Bezeichnend auch das Schmierstück des Herrn Lehming samit stierendem Blick. Von den Besten spricht er und meint damit Bohlens Geldbeutel, seine beleidigenden Ausuferungen und 08/15-Musikstücke beiseite wischend; dann spricht er von der Ultralinken und meint damit die neue Sozialdemokratie, die sich nun eben LINKE nennt. Welch widerlich konservativ-pseudoliberales Sekret aus diesen Gehirnwindungen doch tropft.

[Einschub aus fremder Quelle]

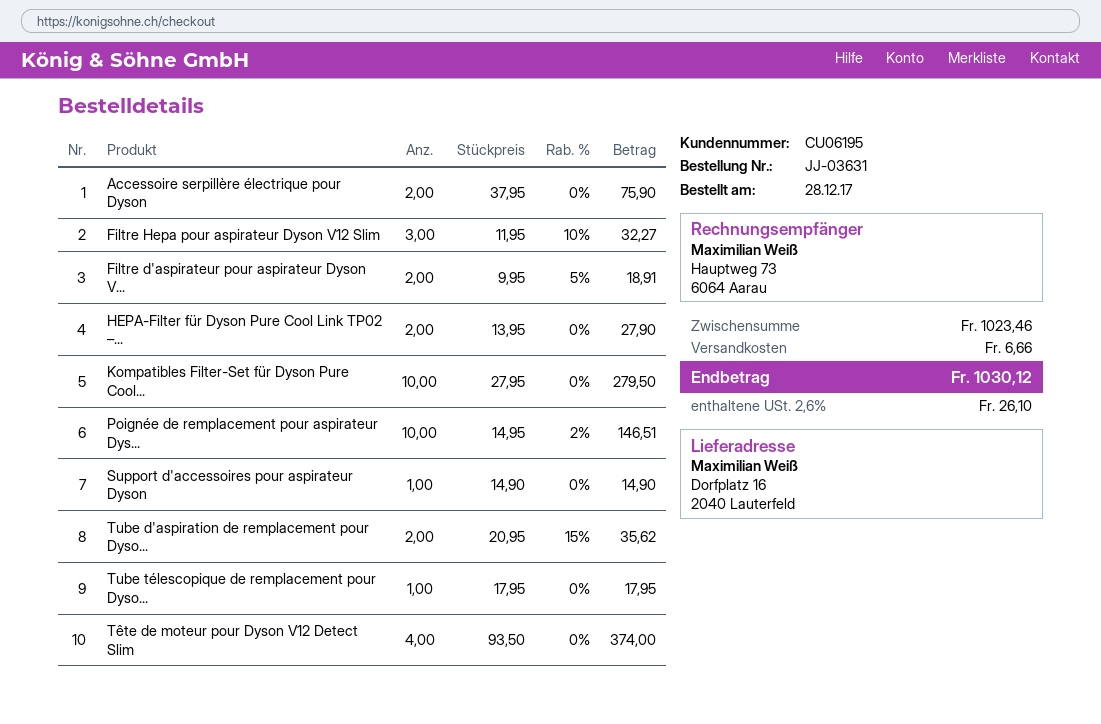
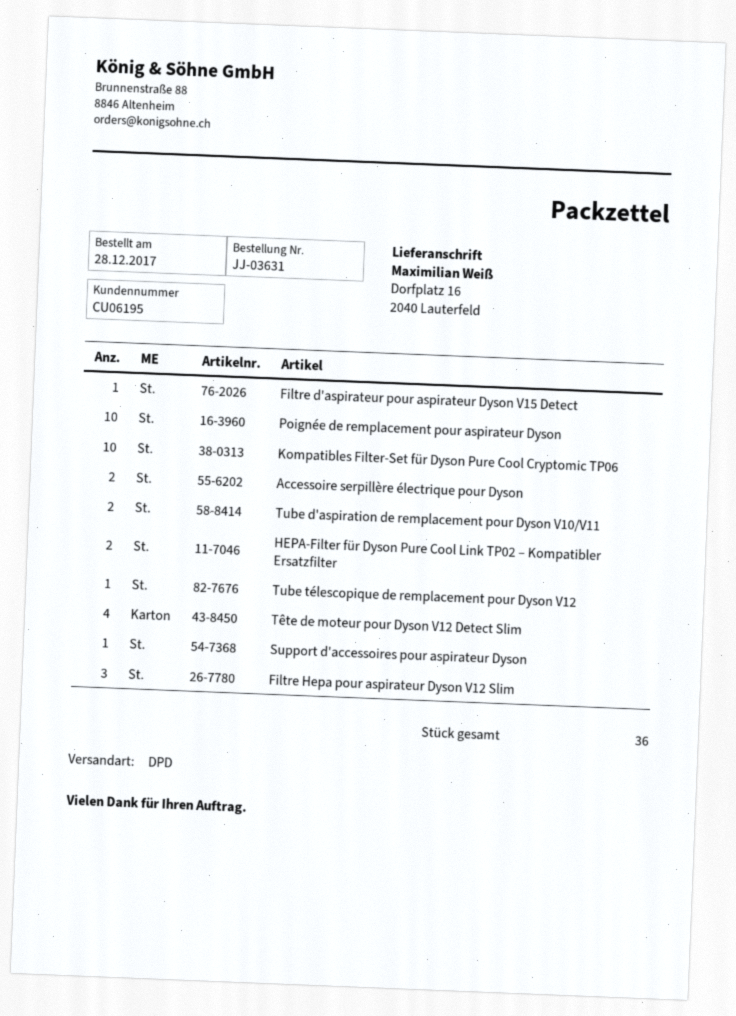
Filtre d'aspirateur pour aspirateur Dyson V...: 2 -> 1

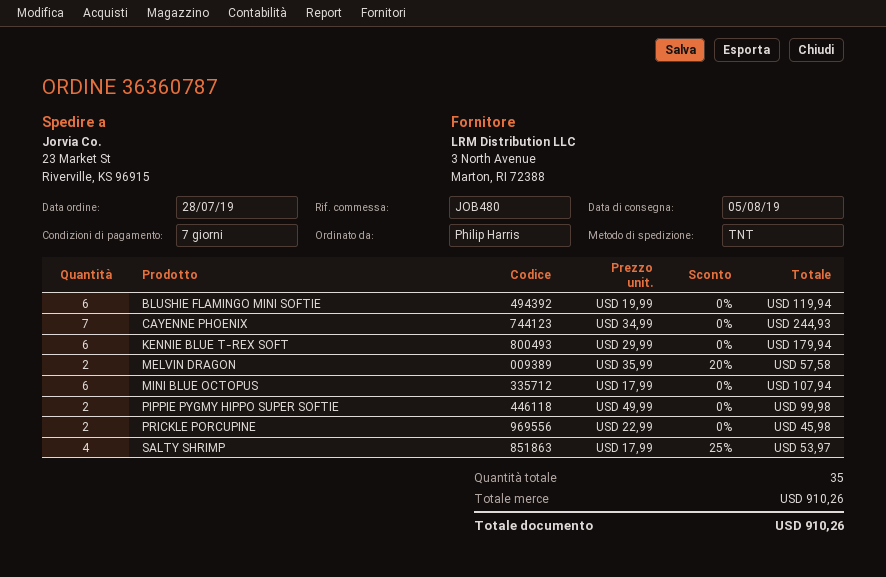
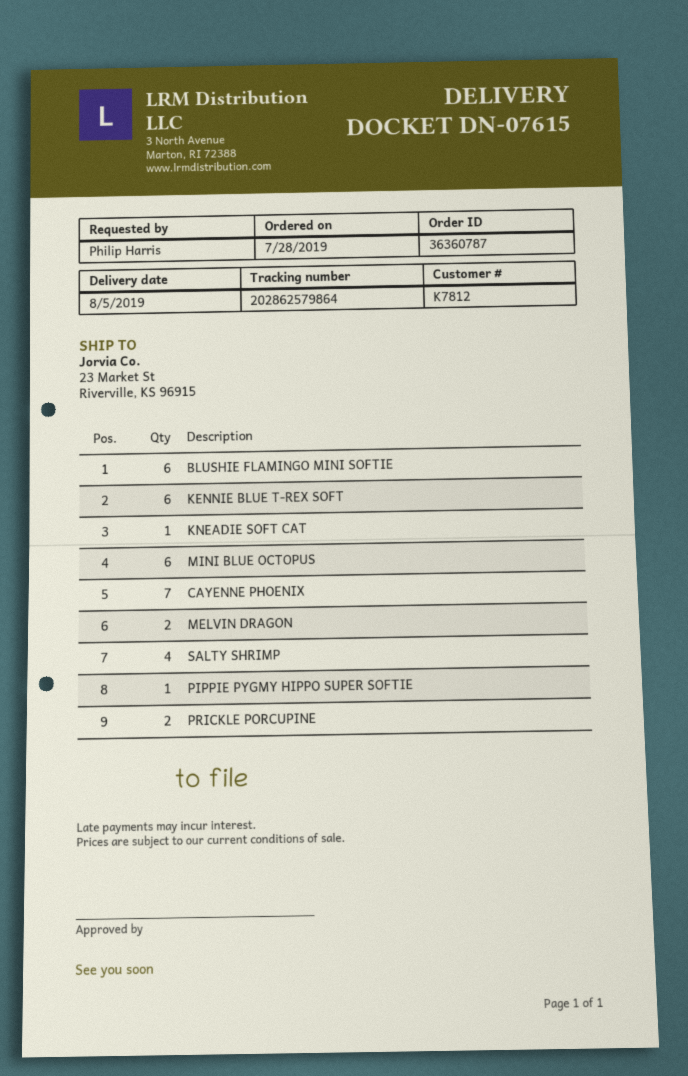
PIPPIE PYGMY HIPPO SUPER SOFTIE: 2 -> 1
KNEADIE SOFT CAT: none -> 1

Mir scheint, es reicht hierzulande, wenn man einigermaßen wortgewandt gegen alles hetzt, was nur nach links riecht und schon wird man Redakteur. Vielleicht sollten alle Ausgeschlossenen dieser Gesellschaft hoffen, dass sie die Dummheit ereilen sollte, dann klappt es auch mit der Eingliederung in höhere Kreise.

Kurt aka Roger Beathacker 9. Juli 2008 um 09:25  

Muhaha...

Da will wohl einer der Titanic das Wasser abgraben?

Wer das Ernst nimmt, ist wohl selber schuld ..

Anonym 9. Juli 2008 um 14:34  

Also dieser Tagesspiegelartikel war ja einfach lächerlich.....sowas auch noch zu veröffentlichen hätte ich nur der BILD zugetraut.